** Exercise aim **
Gather each line of the entries below that includes "Young".

(Version comparison data)
<<<<

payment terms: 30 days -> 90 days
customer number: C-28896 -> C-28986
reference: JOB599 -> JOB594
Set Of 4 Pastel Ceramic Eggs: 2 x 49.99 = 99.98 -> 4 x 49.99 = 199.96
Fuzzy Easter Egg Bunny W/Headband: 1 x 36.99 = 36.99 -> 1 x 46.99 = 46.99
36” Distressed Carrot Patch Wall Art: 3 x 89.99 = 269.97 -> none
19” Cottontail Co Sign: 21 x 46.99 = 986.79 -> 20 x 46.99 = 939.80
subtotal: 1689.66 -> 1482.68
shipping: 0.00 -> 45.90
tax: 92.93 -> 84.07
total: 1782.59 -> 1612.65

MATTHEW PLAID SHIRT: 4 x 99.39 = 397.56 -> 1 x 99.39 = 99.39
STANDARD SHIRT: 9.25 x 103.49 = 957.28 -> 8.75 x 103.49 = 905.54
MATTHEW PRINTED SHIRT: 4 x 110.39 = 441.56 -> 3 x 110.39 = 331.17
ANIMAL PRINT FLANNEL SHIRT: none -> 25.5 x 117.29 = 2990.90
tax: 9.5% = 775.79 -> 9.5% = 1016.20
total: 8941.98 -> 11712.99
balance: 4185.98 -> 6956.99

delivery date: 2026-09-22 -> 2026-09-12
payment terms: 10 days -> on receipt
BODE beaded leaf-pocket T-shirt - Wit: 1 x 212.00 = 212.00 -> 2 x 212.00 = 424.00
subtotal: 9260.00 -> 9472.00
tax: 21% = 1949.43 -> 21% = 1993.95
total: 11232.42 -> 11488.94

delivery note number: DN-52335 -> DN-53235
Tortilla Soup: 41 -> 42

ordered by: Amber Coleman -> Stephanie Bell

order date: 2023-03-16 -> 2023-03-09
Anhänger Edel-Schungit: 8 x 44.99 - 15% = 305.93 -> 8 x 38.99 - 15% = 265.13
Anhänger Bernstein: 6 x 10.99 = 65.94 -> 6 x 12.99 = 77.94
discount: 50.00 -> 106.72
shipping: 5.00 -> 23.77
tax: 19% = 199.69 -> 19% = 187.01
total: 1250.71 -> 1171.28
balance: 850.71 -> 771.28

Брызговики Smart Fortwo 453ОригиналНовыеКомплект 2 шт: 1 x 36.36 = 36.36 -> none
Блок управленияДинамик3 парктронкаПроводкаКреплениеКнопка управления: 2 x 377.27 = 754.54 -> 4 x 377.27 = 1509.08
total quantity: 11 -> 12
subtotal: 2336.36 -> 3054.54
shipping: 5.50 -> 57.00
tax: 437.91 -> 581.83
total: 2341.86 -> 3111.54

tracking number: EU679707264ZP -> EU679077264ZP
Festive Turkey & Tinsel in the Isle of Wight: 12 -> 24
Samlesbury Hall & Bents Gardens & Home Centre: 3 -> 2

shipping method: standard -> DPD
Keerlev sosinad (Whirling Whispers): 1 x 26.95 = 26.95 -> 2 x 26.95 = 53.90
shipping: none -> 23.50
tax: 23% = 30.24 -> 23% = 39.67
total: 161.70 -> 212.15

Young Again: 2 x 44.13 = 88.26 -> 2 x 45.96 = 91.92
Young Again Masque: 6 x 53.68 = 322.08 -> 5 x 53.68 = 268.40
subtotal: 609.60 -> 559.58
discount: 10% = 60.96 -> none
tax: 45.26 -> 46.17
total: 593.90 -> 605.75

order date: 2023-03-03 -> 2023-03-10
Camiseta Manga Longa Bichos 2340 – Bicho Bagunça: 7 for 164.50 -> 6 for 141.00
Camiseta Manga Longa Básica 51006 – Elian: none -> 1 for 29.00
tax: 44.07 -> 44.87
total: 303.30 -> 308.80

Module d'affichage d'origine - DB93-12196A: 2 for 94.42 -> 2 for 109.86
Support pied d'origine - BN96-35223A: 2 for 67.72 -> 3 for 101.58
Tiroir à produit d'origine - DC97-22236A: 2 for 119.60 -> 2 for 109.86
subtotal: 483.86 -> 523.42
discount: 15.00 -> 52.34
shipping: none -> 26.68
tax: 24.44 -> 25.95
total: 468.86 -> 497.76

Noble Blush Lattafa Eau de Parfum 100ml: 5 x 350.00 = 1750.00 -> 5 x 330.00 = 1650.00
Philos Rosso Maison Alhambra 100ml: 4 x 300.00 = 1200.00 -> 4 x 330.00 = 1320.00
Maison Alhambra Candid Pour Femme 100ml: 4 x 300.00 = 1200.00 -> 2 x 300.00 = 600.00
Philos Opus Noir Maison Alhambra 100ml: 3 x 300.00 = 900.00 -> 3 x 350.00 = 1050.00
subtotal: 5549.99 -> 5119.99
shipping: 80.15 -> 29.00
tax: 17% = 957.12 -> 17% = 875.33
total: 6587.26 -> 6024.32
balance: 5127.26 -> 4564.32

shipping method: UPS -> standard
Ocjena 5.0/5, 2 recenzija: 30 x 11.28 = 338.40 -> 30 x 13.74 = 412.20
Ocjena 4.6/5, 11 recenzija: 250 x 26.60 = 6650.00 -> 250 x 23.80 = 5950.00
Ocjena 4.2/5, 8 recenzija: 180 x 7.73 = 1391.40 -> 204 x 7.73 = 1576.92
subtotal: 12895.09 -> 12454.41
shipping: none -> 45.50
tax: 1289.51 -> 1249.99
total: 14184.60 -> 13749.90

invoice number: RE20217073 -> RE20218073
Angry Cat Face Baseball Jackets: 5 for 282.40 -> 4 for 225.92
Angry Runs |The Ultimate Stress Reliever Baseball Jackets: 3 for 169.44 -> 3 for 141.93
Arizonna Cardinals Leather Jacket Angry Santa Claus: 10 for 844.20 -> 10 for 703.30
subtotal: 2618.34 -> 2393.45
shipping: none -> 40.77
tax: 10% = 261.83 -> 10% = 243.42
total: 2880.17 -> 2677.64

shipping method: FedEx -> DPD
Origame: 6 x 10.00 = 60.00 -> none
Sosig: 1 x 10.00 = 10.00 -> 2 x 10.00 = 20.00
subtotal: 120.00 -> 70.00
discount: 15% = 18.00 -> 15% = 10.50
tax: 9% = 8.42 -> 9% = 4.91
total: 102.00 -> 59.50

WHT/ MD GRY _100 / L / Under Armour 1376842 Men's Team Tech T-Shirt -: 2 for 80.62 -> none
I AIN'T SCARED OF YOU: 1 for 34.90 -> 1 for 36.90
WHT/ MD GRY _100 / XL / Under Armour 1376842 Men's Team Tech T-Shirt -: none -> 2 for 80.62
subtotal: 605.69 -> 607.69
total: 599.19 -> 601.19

>>>>

** Solution below **
Young Again: 2 x 44.13 = 88.26 -> 2 x 45.96 = 91.92
Young Again Masque: 6 x 53.68 = 322.08 -> 5 x 53.68 = 268.40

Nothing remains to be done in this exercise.